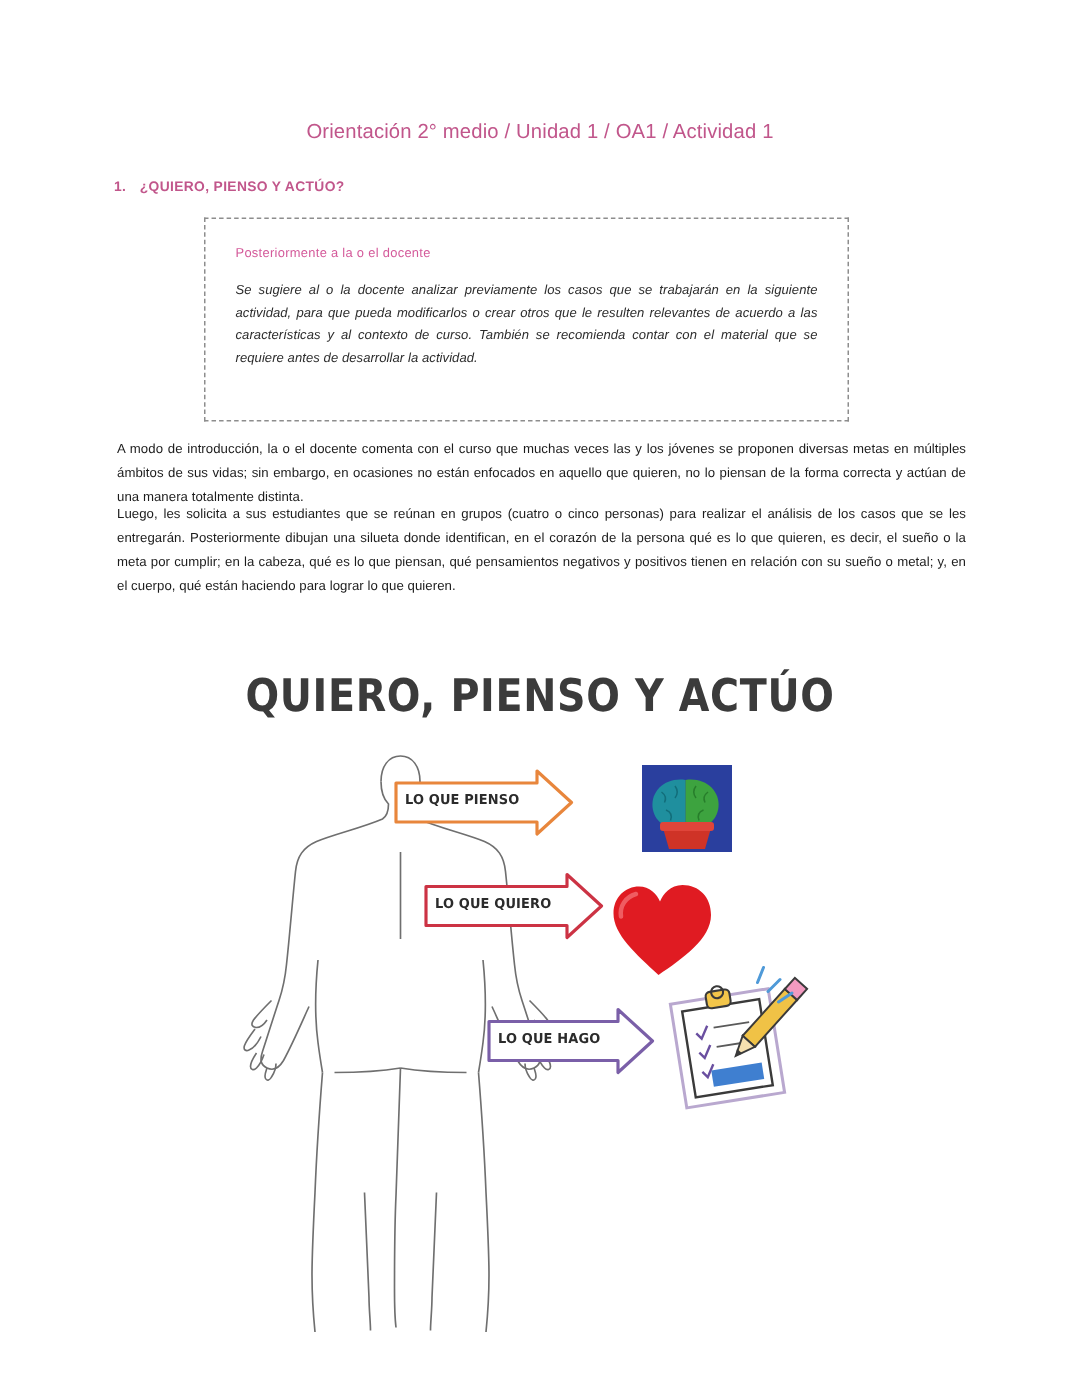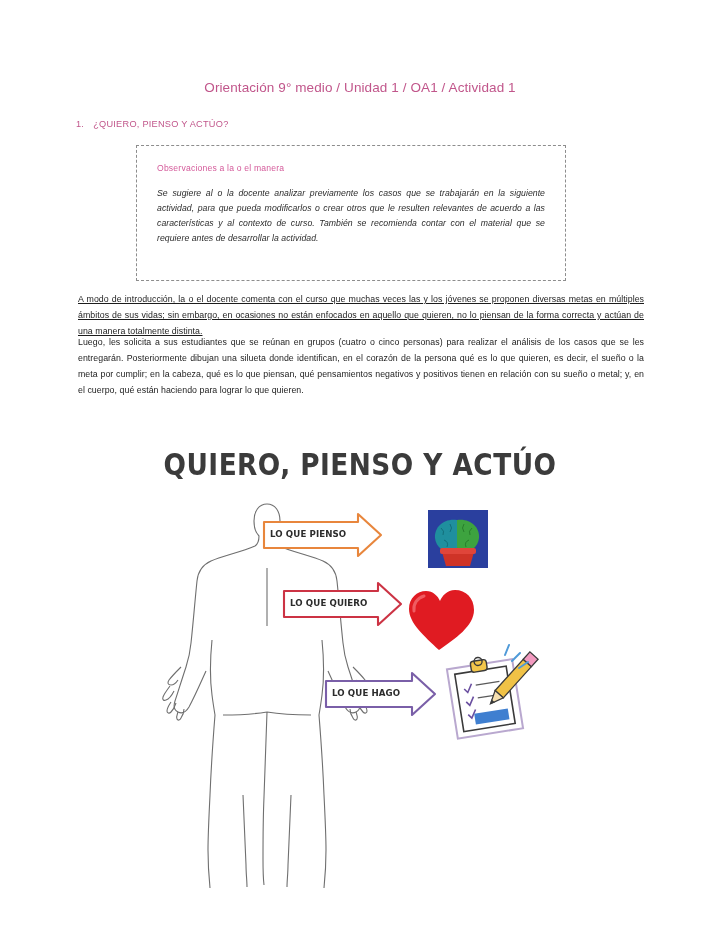--- a/index.html
+++ b/index.html
@@ -36,20 +36,21 @@
 
   
   .section-heading {
     position: absolute;
     left: 76px;
     top: 119px;
     font-size: 9.2px;
     color: #c1568b;
     letter-spacing: 0.25px;
     white-space: nowrap;
+    font-weight: bold;
   }
   .section-heading .num { margin-right: 9px; }
 
   
   .obs-box {
     position: absolute;
     left: 136px;
     top: 145px;
     width: 430px;
     height: 136px;
@@ -79,21 +80,21 @@
     position: absolute;
     left: 78px;
     width: 566px;
     font-size: 8.8px;
     line-height: 1.82;
     text-align: justify;
     color: #1c1c1c;
     margin: 0;
     letter-spacing: 0.04px;
   }
-  #par-intro { top: 291px; text-decoration: underline; }
+  #par-intro { top: 291px; }
   #par-group { top: 334px; }
 
   
   .figure {
     position: absolute;
     left: 0;
     top: 440px;
     width: 688px;
     height: 400px;
   }
@@ -132,28 +133,28 @@
   }
   #lbl-pienso { left: 270px; top: 529px; }
   #lbl-quiero { left: 290px; top: 598px; }
   #lbl-hago   { left: 332px; top: 688px; }
 </style>
 </head>
 <body>
 
 <div class="page">
 
-  <div class="doc-title">Orientación 9° medio / Unidad 1 / OA1 / Actividad 1</div>
+  <div class="doc-title">Orientación 2° medio / Unidad 1 / OA1 / Actividad 1</div>
 
   <div class="section-heading">
     <span class="num">1.</span><span>¿QUIERO, PIENSO Y ACTÚO?</span>
   </div>
 
   <div class="obs-box">
-    <p class="obs-title">Observaciones a la o el manera</p>
+    <p class="obs-title">Posteriormente a la o el docente</p>
     <p class="obs-text">Se sugiere al o la docente analizar previamente los casos que se trabajarán en la siguiente actividad, para que pueda modificarlos o crear otros que le resulten relevantes de acuerdo a las características y al contexto de curso. También se recomienda contar con el material que se requiere antes de desarrollar la actividad.</p>
   </div>
 
   <p class="body-par" id="par-intro">A modo de introducción, la o el docente comenta con el curso que muchas veces las y los jóvenes se proponen diversas metas en múltiples ámbitos de sus vidas; sin embargo, en ocasiones no están enfocados en aquello que quieren, no lo piensan de la forma correcta y actúan de una manera totalmente distinta.</p>
   <p class="body-par" id="par-group">Luego, les solicita a sus estudiantes que se reúnan en grupos (cuatro o cinco personas) para realizar el análisis de los casos que se les entregarán. Posteriormente dibujan una silueta donde identifican, en el corazón de la persona qué es lo que quieren, es decir, el sueño o la meta por cumplir; en la cabeza, qué es lo que piensan, qué pensamientos negativos y positivos tienen en relación con su sueño o metal; y, en el cuerpo, qué están haciendo para lograr lo que quieren.</p>
 
   <div class="figure">
     <div class="fig-title">QUIERO, PIENSO Y ACTÚO</div>
   </div>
-=-=-
Set down each record above exactly as it stands and leave out all pictures.

--- a/index.html
+++ b/index.html
@@ -36,20 +36,21 @@
 
   
   .section-heading {
     position: absolute;
     left: 76px;
     top: 119px;
     font-size: 9.2px;
     color: #c1568b;
     letter-spacing: 0.25px;
     white-space: nowrap;
+    font-weight: bold;
   }
   .section-heading .num { margin-right: 9px; }
 
   
   .obs-box {
     position: absolute;
     left: 136px;
     top: 145px;
     width: 430px;
     height: 136px;
@@ -79,21 +80,21 @@
     position: absolute;
     left: 78px;
     width: 566px;
     font-size: 8.8px;
     line-height: 1.82;
     text-align: justify;
     color: #1c1c1c;
     margin: 0;
     letter-spacing: 0.04px;
   }
-  #par-intro { top: 291px; text-decoration: underline; }
+  #par-intro { top: 291px; }
   #par-group { top: 334px; }
 
   
   .figure {
     position: absolute;
     left: 0;
     top: 440px;
     width: 688px;
     height: 400px;
   }
@@ -132,28 +133,28 @@
   }
   #lbl-pienso { left: 270px; top: 529px; }
   #lbl-quiero { left: 290px; top: 598px; }
   #lbl-hago   { left: 332px; top: 688px; }
 </style>
 </head>
 <body>
 
 <div class="page">
 
-  <div class="doc-title">Orientación 9° medio / Unidad 1 / OA1 / Actividad 1</div>
+  <div class="doc-title">Orientación 2° medio / Unidad 1 / OA1 / Actividad 1</div>
 
   <div class="section-heading">
     <span class="num">1.</span><span>¿QUIERO, PIENSO Y ACTÚO?</span>
   </div>
 
   <div class="obs-box">
-    <p class="obs-title">Observaciones a la o el manera</p>
+    <p class="obs-title">Posteriormente a la o el docente</p>
     <p class="obs-text">Se sugiere al o la docente analizar previamente los casos que se trabajarán en la siguiente actividad, para que pueda modificarlos o crear otros que le resulten relevantes de acuerdo a las características y al contexto de curso. También se recomienda contar con el material que se requiere antes de desarrollar la actividad.</p>
   </div>
 
   <p class="body-par" id="par-intro">A modo de introducción, la o el docente comenta con el curso que muchas veces las y los jóvenes se proponen diversas metas en múltiples ámbitos de sus vidas; sin embargo, en ocasiones no están enfocados en aquello que quieren, no lo piensan de la forma correcta y actúan de una manera totalmente distinta.</p>
   <p class="body-par" id="par-group">Luego, les solicita a sus estudiantes que se reúnan en grupos (cuatro o cinco personas) para realizar el análisis de los casos que se les entregarán. Posteriormente dibujan una silueta donde identifican, en el corazón de la persona qué es lo que quieren, es decir, el sueño o la meta por cumplir; en la cabeza, qué es lo que piensan, qué pensamientos negativos y positivos tienen en relación con su sueño o metal; y, en el cuerpo, qué están haciendo para lograr lo que quieren.</p>
 
   <div class="figure">
     <div class="fig-title">QUIERO, PIENSO Y ACTÚO</div>
   </div>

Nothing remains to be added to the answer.